Established connection don't stops when rule is removed

Bug #1657260 reported by Slawek Kaplonski
22
This bug affects 2 people
Affects Status Importance Assigned to Milestone
neutron
Fix Released
Critical
Kevin Benton

Bug Description

If iptables driver is used for Security groups (e.g. in Linuxbridge L2 agent) there is an issue with update rules. When You have rule which allows some kind of traffic (like ssh for example from some src IP address) and You have established, active connection which match this rule, connection will be still active even if rule will be removed/changed.
It is because in iptables in chain for each SG as first there is rule to accept packets with "state RELATED,ESTABLISHED".
I'm not sure if it is in fact bug or maybe it's just design decision to have better performance of iptables.

Revision history for this message
Brian Haley (brian-haley) wrote :

When a SG rule is removed, conntrack -D is run to drop all the connections that might be using the old rule. Did you see that happen in the logs?

Revision history for this message
Slawek Kaplonski (slaweq) wrote :

Brian: I didn't found something like that in logs. I found this issue when I was working on fullstack test for security groups in linuxbridge agent (https://review.openstack.org/#/c/417532/).
If You say that it should works properly, I will check it once again and I will also check what can be then wrong with it.

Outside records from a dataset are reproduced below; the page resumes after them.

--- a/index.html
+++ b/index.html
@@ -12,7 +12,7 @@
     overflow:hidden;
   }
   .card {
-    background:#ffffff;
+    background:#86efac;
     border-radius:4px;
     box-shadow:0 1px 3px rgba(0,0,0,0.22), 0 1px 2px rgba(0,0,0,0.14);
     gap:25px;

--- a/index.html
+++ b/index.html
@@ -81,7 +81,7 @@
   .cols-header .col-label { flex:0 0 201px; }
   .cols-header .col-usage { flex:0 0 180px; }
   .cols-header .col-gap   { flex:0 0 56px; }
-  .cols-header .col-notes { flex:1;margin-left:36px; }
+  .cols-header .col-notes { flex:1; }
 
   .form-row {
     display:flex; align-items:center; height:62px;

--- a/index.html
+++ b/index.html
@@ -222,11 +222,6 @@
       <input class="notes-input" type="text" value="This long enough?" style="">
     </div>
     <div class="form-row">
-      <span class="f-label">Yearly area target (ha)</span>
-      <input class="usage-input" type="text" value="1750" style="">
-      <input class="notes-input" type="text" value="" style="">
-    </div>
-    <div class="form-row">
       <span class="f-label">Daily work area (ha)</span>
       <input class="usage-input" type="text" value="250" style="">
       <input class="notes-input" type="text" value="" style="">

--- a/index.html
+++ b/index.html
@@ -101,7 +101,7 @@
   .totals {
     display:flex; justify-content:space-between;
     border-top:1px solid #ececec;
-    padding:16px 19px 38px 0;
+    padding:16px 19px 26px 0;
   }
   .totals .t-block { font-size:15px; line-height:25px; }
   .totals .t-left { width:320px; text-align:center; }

Revision history for this message
Brian Haley (brian-haley) wrote :

I just tried on a devstack from yesterday and it worked. Check in the agent log that conntrack -D was called for the instance's IP address(es) - I tried both IPv4 and IPv6.

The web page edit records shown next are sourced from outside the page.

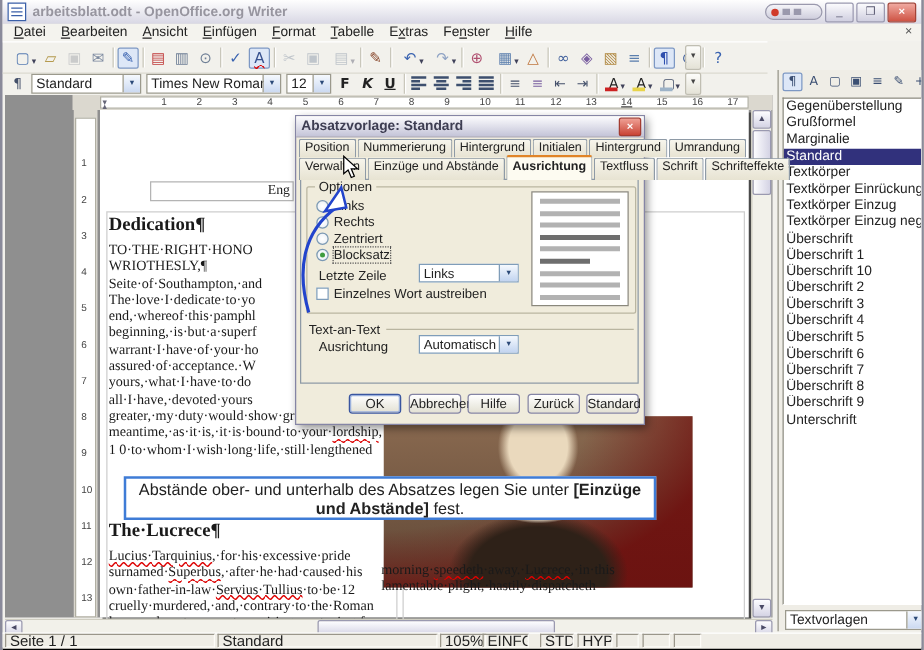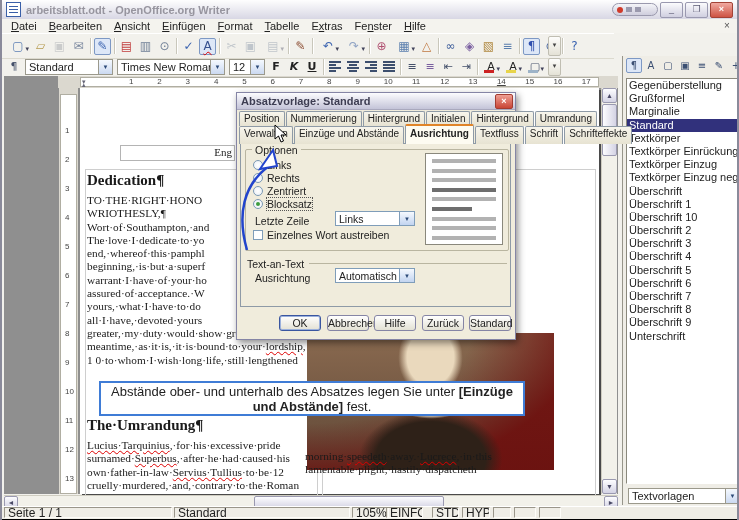--- a/index.html
+++ b/index.html
@@ -419,7 +419,7 @@
     <div id="dedication-lines">
         <div class="tline"><span>TO·THE·RIGHT·HONO</span></div>
         <div class="tline"><span>WRIOTHESLY,¶</span></div>
-        <div class="tline"><span>Wort·of·Southampton,·and</span></div>
+        <div class="tline"><span>Seite·of·Southampton,·and</span></div>
         <div class="tline"><span>The·love·I·dedicate·to·yo</span></div>
         <div class="tline"><span>end,·whereof·this·pamphl</span></div>
         <div class="tline"><span>beginning,·is·but·a·superf</span></div>

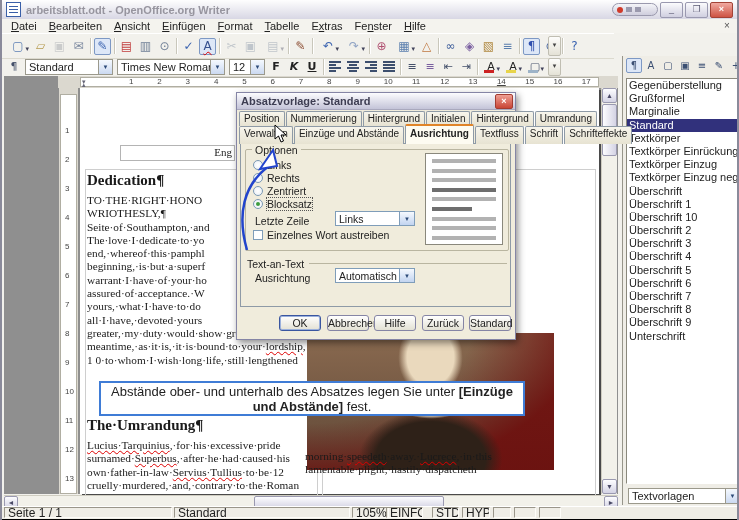--- a/index.html
+++ b/index.html
@@ -440,7 +440,7 @@
   <div class="callout" id="callout"><span>Abstände ober- und unterhalb des Absatzes legen Sie unter </span><span class="bseg">[Einzüge und Abstände]</span><span> fest.</span></div>
 
   <div class="doccol" style="left:85px;top:417px;width:240px;">
-    <h1>The·Umrandung¶</h1>
+    <h1>The·Lucrece¶</h1>
     <div id="argument-lines">
         <div class="tline"><span class="mis">Lucius·Tarquinius</span><span>,·for·his·excessive·pride</span></div>
         <div class="tline"><span>surnamed·</span><span class="mis">Superbus</span><span>,·after·he·had·caused·his</span></div>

Revision history for this message
Slawek Kaplonski (slaweq) wrote :

Brian: ok, I will check it today but later. Thx once again

Revision history for this message
Slawek Kaplonski (slaweq) wrote :

Brian: I made dummy "patch" to test it with fullstack tests. You can check it on https://review.openstack.org/#/c/425923/
I tested it locally and it failes for Linuxbridge agent on my host. I want to be sure that it's not only issue on my host so I pushed this patch to test on gate.
But when I was working on this fullstack patch some time ago, I remember that I also tested it on other host with devstack installed and I had same issue.
My test was like:
1. spawn vm (cirros or ubuntu, I don't remember exectly)
2. connect with netcat to this vm from qrouter (or qdhcp) namespace - connection was not possible without proper security group rule
3. add SG rule - connection with netcat possible
4. when connection with netcat was still active I removed SG rule and check that it was removed from iptables - active connection was still active
5. disconnect netcat - I couldn't connect again to vm in same way

So IMHO there is some issue with this.
Can You write me exactly how You made Your test?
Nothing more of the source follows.